GoogleCloudPlatform / opentelemetry-operations-go

Apache License 2.0
134 stars 103 forks source link

googlemanagedprometheusexporter auth using metedataserver url #526

Closed avijitsarkar123 closed 1 year ago

avijitsarkar123 commented 1 year ago

We want to have metadata server based auth support for googlemanagedprometheusexporter, currently it only work with application_default_credentials.json through the GOOGLE_APPLICATION_CREDENTIALS but we want it to fallback to metedata server URL as below:

http://metadata.google.internal/computeMetadata/v1/instance/service-accounts/default/token

This pattern works for us in Cloud Monitoring/BigQuery Grafana datasources which uses this code to follow a hierarchy starting from GOOGLE_APPLICATION_CREDENTIALS to metedata URL.
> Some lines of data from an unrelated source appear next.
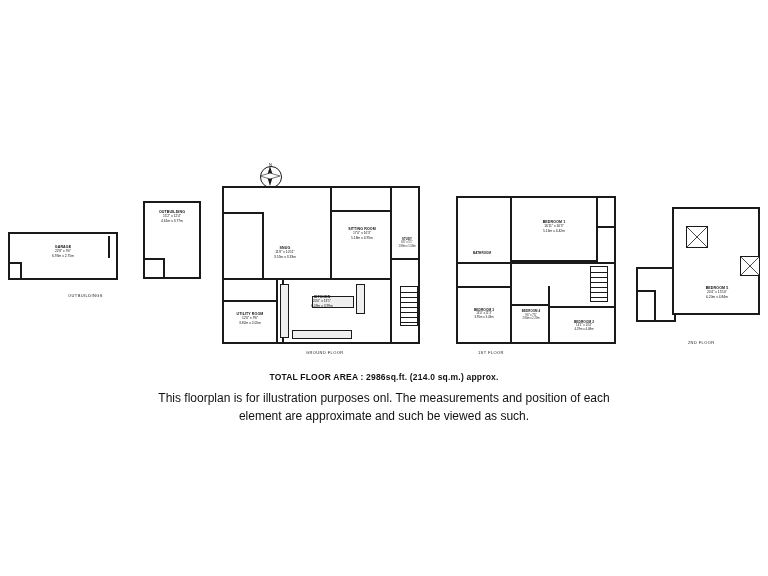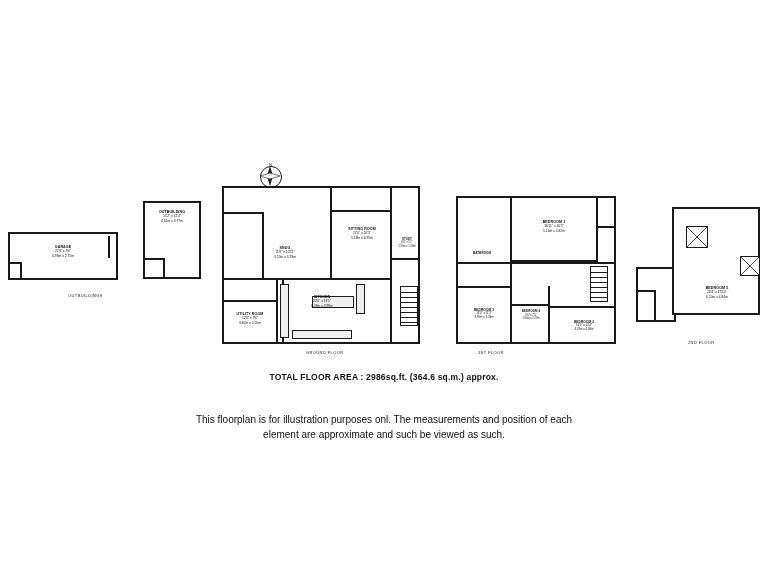--- a/index.html
+++ b/index.html
@@ -17,21 +17,21 @@
   .lbl{position:absolute;text-align:center;line-height:1.25;}
   .lbl .n{font-size:3.6px;font-weight:bold;letter-spacing:.1px;display:block;}
   .lbl .d1{font-size:3.3px;display:block;}
   .lbl .d2{font-size:3.3px;display:block;}
   .floor-lbl{position:absolute;font-size:4px;letter-spacing:.4px;color:#222;}
 
   
   .total{position:absolute;left:0;top:372px;width:768px;text-align:center;
          font-size:8.5px;font-weight:bold;letter-spacing:.2px;}
   .disc{position:absolute;left:0;top:389px;width:768px;text-align:center;
-        font-size:10px;line-height:1.5;margin-top:23px;}
+        font-size:12px;line-height:1.5;}
 
   
   .compass{position:absolute;left:256px;top:162px;width:28px;height:28px;}
   .compass .ring{position:absolute;left:4px;top:4px;width:20px;height:20px;
                  border:1px solid #1a1a1a;border-radius:50%;}
   .compass .ndot{position:absolute;left:13px;top:0px;font-size:4px;}
 
   
   .stair{position:absolute;box-sizing:border-box;border:1.2px solid #1a1a1a;background:#fff;}
   .stair i{position:absolute;left:0;right:0;height:0;border-top:1px solid #1a1a1a;display:block;}
@@ -194,19 +194,19 @@
   </svg>
 
   <div class="lbl" style="left:686px;top:286px;width:62px;">
     <span class="n">BEDROOM 5</span>
     <span class="d1">20'4" x 15'10"</span>
     <span class="d2">6.20m x 4.84m</span>
   </div>
 
   <div class="floor-lbl" style="left:688px;top:340px;">2ND FLOOR</div>
 
-  <div class="total">TOTAL FLOOR AREA : 2986sq.ft. (364.6 sq.m.) approx.</div>
+  <div class="total">TOTAL FLOOR AREA : 2986sq.ft. (214.0 sq.m.) approx.</div>
   <div class="disc">
     <span>This floorplan is for illustration purposes onl. The measurements and position of each</span><br>
     <span>element are approximate and such be viewed as such.</span>
   </div>
 
 </div>
 
 </body></html>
We want to have the same feature for googlemanagedprometheusexporter

dashpole commented 1 year ago

Marking as bug, since this should be how it works today. Can you provide your googlemanagedprometheus exporter config?

avijitsarkar123 commented 1 year ago

Here you go...

  prometheus:
    config:
      global:
        scrape_interval:     15s # Set the scrape interval to every 15 seconds. Default is every 1 minute.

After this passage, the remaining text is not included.